- Born: Girard B. Henderson February 25, 1905 Brooklyn, New York, US
- Died: November 16, 1983 (aged 78) Las Vegas, Nevada, US
- Occupations: Businessman, philanthropist
- Title: Founder and CEO, Alexander Dawson Foundation CEO, Alexander Dawson Inc.
- Board member of: Avon Products
- Spouses: Theodora G. Huntington; Mary Franklin;
- Children: 2
- Father: Alexander D. Henderson

= Girard B. Henderson =

American business executive (1905–1983)

Girard B. "Jerry" Henderson (February 25, 1905 – November 16, 1983) was an American business man and philanthropist. He was a director of Avon Products and the founder of the Alexander Dawson Schools. The author Donald Porter described him as a "short, tough-talking millionaire".

==Early life==
Henderson is the son of Alexander Dawson Henderson, one of the co-initiators of what would become Avon Products.

He married Theodora G. Henderson. In January 1955, they entered a separation agreement working towards a divorce. They had two daughters. On June 5, 1964, Henderson married his second wife, Mary Hollingsworth (1905–1988) in Clark County, Nevada.

==Career==
Henderson flew a Beechcraft Model 17 Staggerwing biplane to transport wealthy business executives.
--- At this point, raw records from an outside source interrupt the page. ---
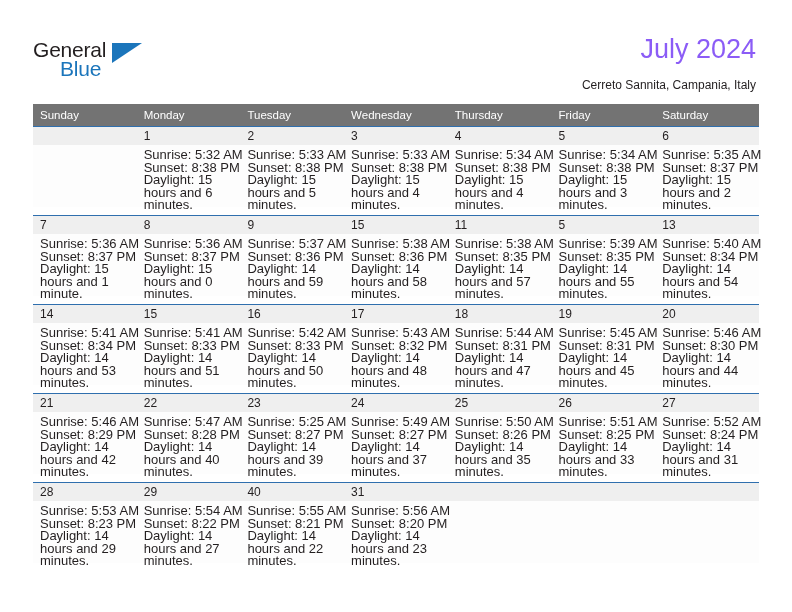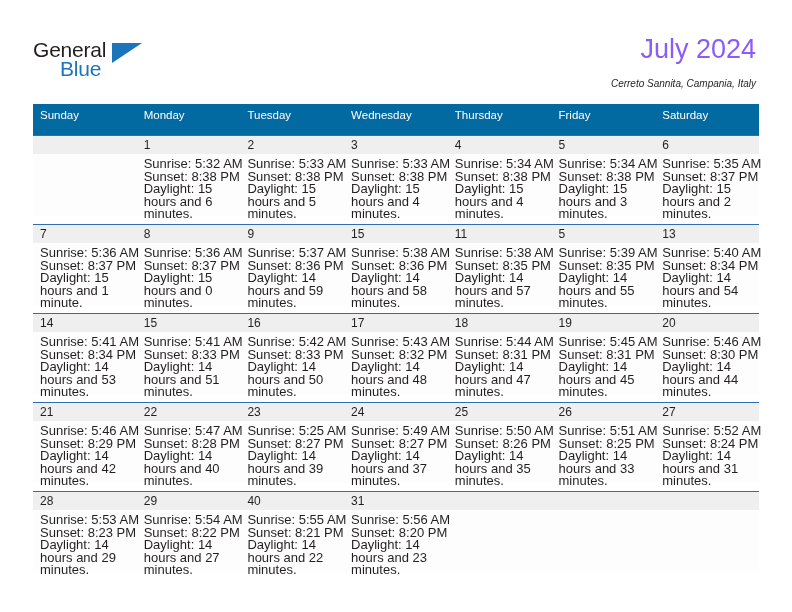--- a/index.html
+++ b/index.html
@@ -68,48 +68,47 @@
     top: 34px;
     font-size: 27px;
     color: #8b5cf6;
     text-align: right;
     white-space: nowrap;
   }
   .subtitle {
     position: absolute;
     right: 36px;
     top: 78px;
-    font-size: 10px;
+    font-size: 12px;
     color: #231f20;
     text-align: right;
     white-space: nowrap;
-    font-style: italic;
   }
 
   
   .calendar {
     position: absolute;
     left: 33px;
     top: 104px;
     width: 726px;
   }
   table.cal {
     border-collapse: collapse;
     table-layout: fixed;
     width: 726px;
   }
   table.cal col { width: 103.71px; }
 
   thead th {
-    background: #0369a1;
+    background: #737373;
     color: #ffffff;
     font-size: 11.5px;
     font-weight: normal;
     text-align: left;
-    padding: 5px 0 14px 7px;
+    padding: 5px 0 5px 7px;
     height: 12px;
     border: none;
     margin-top: 32px;
   }
 
   tbody tr.week-row > td {
     vertical-align: top;
     padding: 0;
     border: none;
     border-top: 1.6px solid #2f6fae;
In 1933, Henderson opened the Henderson Motor Co., a Chrysler Dodge dealership in Suffern, New York, with Kenneth Burnham. Henderson later landed a contract to truck materials for Avon from New York City to Suffern. The McConnells rewarded Henderson by selling him shares in Avon at 1 cent per share. By 1973, his share value had increased to $135 million, at which time he told Forbes he had no intention of selling.

In 1940, Henderson was elected to serve on the Board of Directors for Avon Products. He remained on the board for 35 years.
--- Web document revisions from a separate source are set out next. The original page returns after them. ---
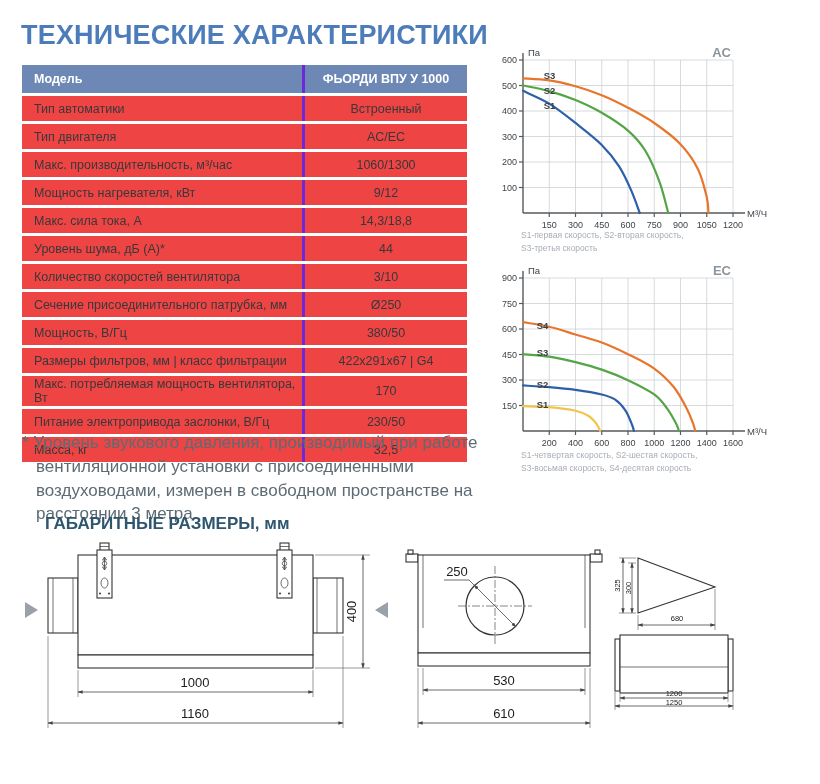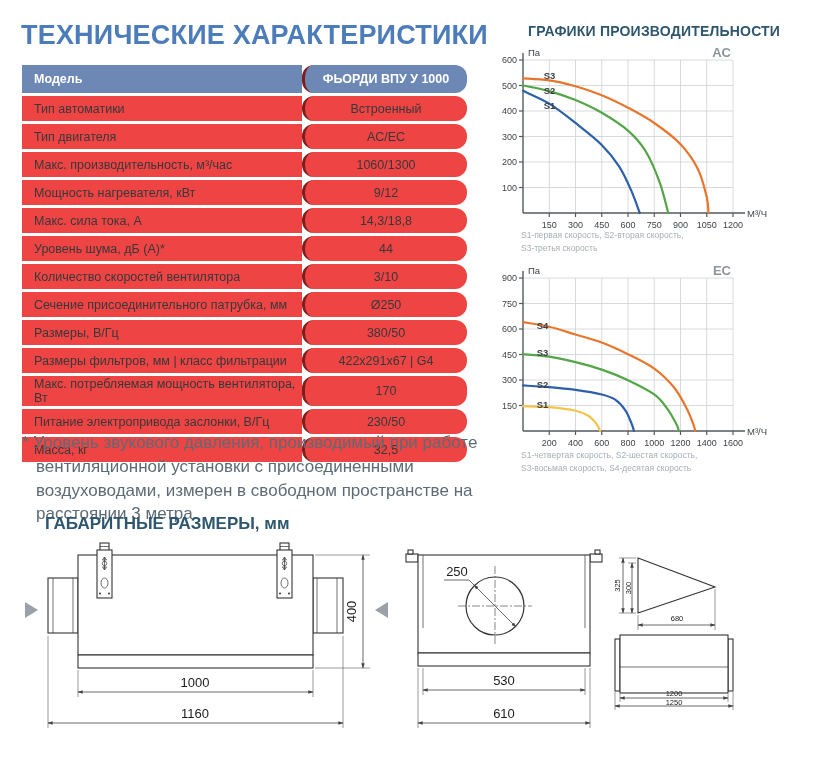--- a/index.html
+++ b/index.html
@@ -9,21 +9,21 @@
   .title-main{position:absolute;left:21px;top:20px;font-size:27px;font-weight:700;color:#4c7cba;letter-spacing:.2px;}
   .title-charts{position:absolute;left:528px;top:23px;font-size:14px;font-weight:700;color:#2e566e;letter-spacing:.2px;}
   .title-dims{position:absolute;left:45px;top:514px;font-size:17px;font-weight:700;color:#2e566e;}
 
   table.spec{position:absolute;left:22px;top:62px;width:445px;border-collapse:separate;border-spacing:0 3px;table-layout:fixed;}
   table.spec col.c1{width:280px;}
   table.spec col.c2{width:165px;}
   table.spec th{background:#6e88b6;color:#ffffff;font-size:12.5px;font-weight:700;height:26px;}
   table.spec td{background:#ef4444;color:#38383a;font-size:12.5px;height:23px;}
   table.spec th:first-child, table.spec td:first-child{text-align:left;padding-left:12px;padding-right:0;}
-  table.spec th:last-child, table.spec td:last-child{text-align:center;border-left:3px solid #7f1d1d;border-radius:12px;}
+  table.spec th:last-child, table.spec td:last-child{text-align:center;border-left:3px solid #6d28d9;}
 
   .footnote{position:absolute;left:22px;top:431px;width:450px;font-size:17px;line-height:1.4;color:#5d6b74;padding-left:14px;text-indent:-14px;}
 
   .chart{position:absolute;width:300px;height:195px;}
   #chart-ac{left:497px;top:48px;}
   #chart-ec{left:497px;top:266px;}
   .chart text{font-family:"Liberation Sans", sans-serif;}
   .chart .tick{font-size:9px;fill:#3f4449;}
   .chart .axlab{font-size:9.5px;fill:#3f4449;}
   .chart .ctitle{font-size:13px;font-weight:700;fill:#8d959c;}
@@ -89,21 +89,21 @@
         </tr>
         <tr>
           <td>Количество скоростей вентилятора</td>
           <td>3/10</td>
         </tr>
         <tr>
           <td>Сечение присоединительного патрубка, мм</td>
           <td>Ø250</td>
         </tr>
         <tr>
-          <td>Размеры, В/Гц</td>
+          <td>Мощность, В/Гц</td>
           <td>380/50</td>
         </tr>
         <tr>
           <td>Размеры фильтров, мм  |  класс фильтрации</td>
           <td>422x291x67  |  G4</td>
         </tr>
         <tr>
           <td>Макс. потребляемая мощность вентилятора, Вт</td>
           <td>170</td>
         </tr>
@@ -113,21 +113,20 @@
         </tr>
         <tr>
           <td>Масса, кг</td>
           <td>32,5</td>
         </tr>
       </tbody>
   </table>
 
   <div class="footnote">* Уровень звукового давления, производимый при работе вентиляционной установки с присоединенными воздуховодами, измерен в свободном пространстве на расстоянии 3 метра.</div>
 
-  <div class="title-charts">ГРАФИКИ ПРОИЗВОДИТЕЛЬНОСТИ</div>
   <svg id="chart-ac" class="chart">
       <line x1="52.25" y1="12" x2="52.25" y2="165" stroke="#ccd0d4" stroke-width="0.8"></line>
       <line x1="78.5" y1="12" x2="78.5" y2="165" stroke="#ccd0d4" stroke-width="0.8"></line>
       <line x1="104.75" y1="12" x2="104.75" y2="165" stroke="#ccd0d4" stroke-width="0.8"></line>
       <line x1="131" y1="12" x2="131" y2="165" stroke="#ccd0d4" stroke-width="0.8"></line>
       <line x1="157.25" y1="12" x2="157.25" y2="165" stroke="#ccd0d4" stroke-width="0.8"></line>
       <line x1="183.5" y1="12" x2="183.5" y2="165" stroke="#ccd0d4" stroke-width="0.8"></line>
       <line x1="209.75" y1="12" x2="209.75" y2="165" stroke="#ccd0d4" stroke-width="0.8"></line>
       <line x1="236" y1="12" x2="236" y2="165" stroke="#ccd0d4" stroke-width="0.8"></line>
       <line x1="26" y1="139.5" x2="236" y2="139.5" stroke="#ccd0d4" stroke-width="0.8"></line>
In 1950, Henderson created the Alarm Corporation in Carmel, California. The company provided underground cable service to Monterey Peninsula communities. The company had its receiving antenna site on the high ground of Pebble Beach.

The A. D. Henderson Foundation was founded in 1959 by Henderson and his wife, Lucy, with the mission of "creating and developing constructive links between the public and private sectors of society.

In 1966, Time magazine published a story that revealed Henderson's interests in half a dozen businesses, and that he owned 1,035,410 shares of Avon stock.

Henderson owned a majority stake in a company called Underground World Homes. In 1964, he sponsored the Underground World Home exhibit at the New York World's Fair. In addition to the underground home, there was also an exhibit sponsored by Henderson called "Why Live Underground?" At the height of the Cold War and fearing nuclear war or other catastrophe, Henderson built and lived in underground homes in Colorado and Las Vegas, Nevada.

In 1978, architect Jay Swayze designed and built for Henderson a large underground house in Las Vegas, that included a swimming pool and putting green surrounded by pastel murals.

=== Alexander Dawson Foundation ===
In 1957, Henderson formed the Alexander Dawson Foundation.

In 1980, he created the Colorado Junior Republic School (CJR) on a 380-acre site near Lafayette, Colorado, as a boarding school for children who otherwise wouldn't have an opportunity for an education.

==Death==
On November 16, 1983, Henderson died of a heart attack. He is buried near Beaufort, South Carolina.